- Action item
Among the lines of the records, count those containing the word "Answer", then give the number alone.

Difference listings
──────────

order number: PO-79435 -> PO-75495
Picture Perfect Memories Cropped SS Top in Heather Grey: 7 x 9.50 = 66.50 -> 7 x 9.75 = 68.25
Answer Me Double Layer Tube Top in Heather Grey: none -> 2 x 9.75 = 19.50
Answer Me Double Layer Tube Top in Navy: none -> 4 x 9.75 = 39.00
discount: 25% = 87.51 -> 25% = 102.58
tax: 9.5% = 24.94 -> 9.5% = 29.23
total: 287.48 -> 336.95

──────────

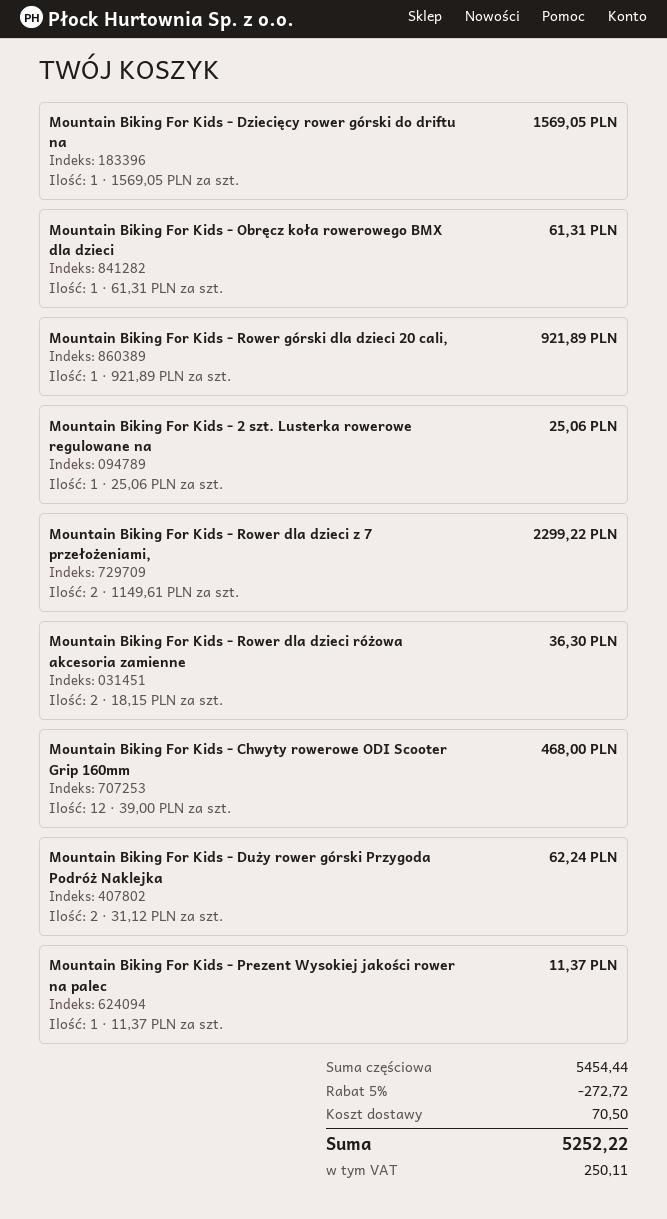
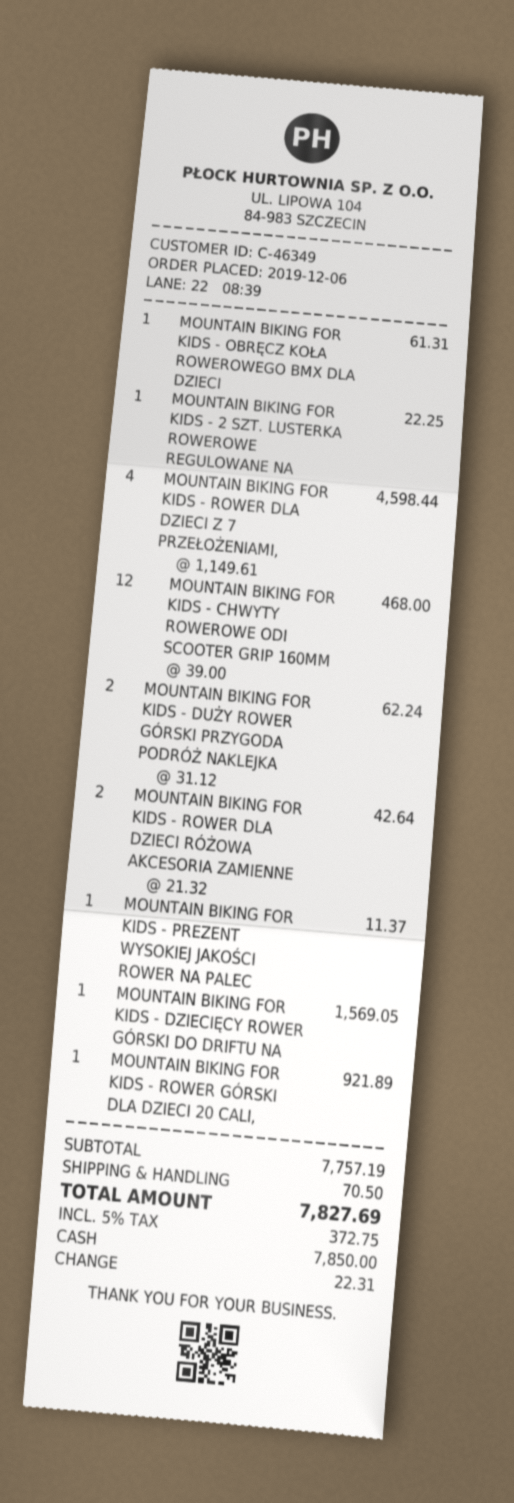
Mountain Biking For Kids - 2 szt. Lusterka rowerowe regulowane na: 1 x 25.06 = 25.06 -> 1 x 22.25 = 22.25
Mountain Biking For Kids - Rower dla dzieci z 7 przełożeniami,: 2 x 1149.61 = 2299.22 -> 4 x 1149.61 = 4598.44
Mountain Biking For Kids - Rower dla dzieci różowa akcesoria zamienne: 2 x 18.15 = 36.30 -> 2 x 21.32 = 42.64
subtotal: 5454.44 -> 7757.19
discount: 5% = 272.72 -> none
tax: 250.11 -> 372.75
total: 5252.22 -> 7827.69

──────────

- Written solution
2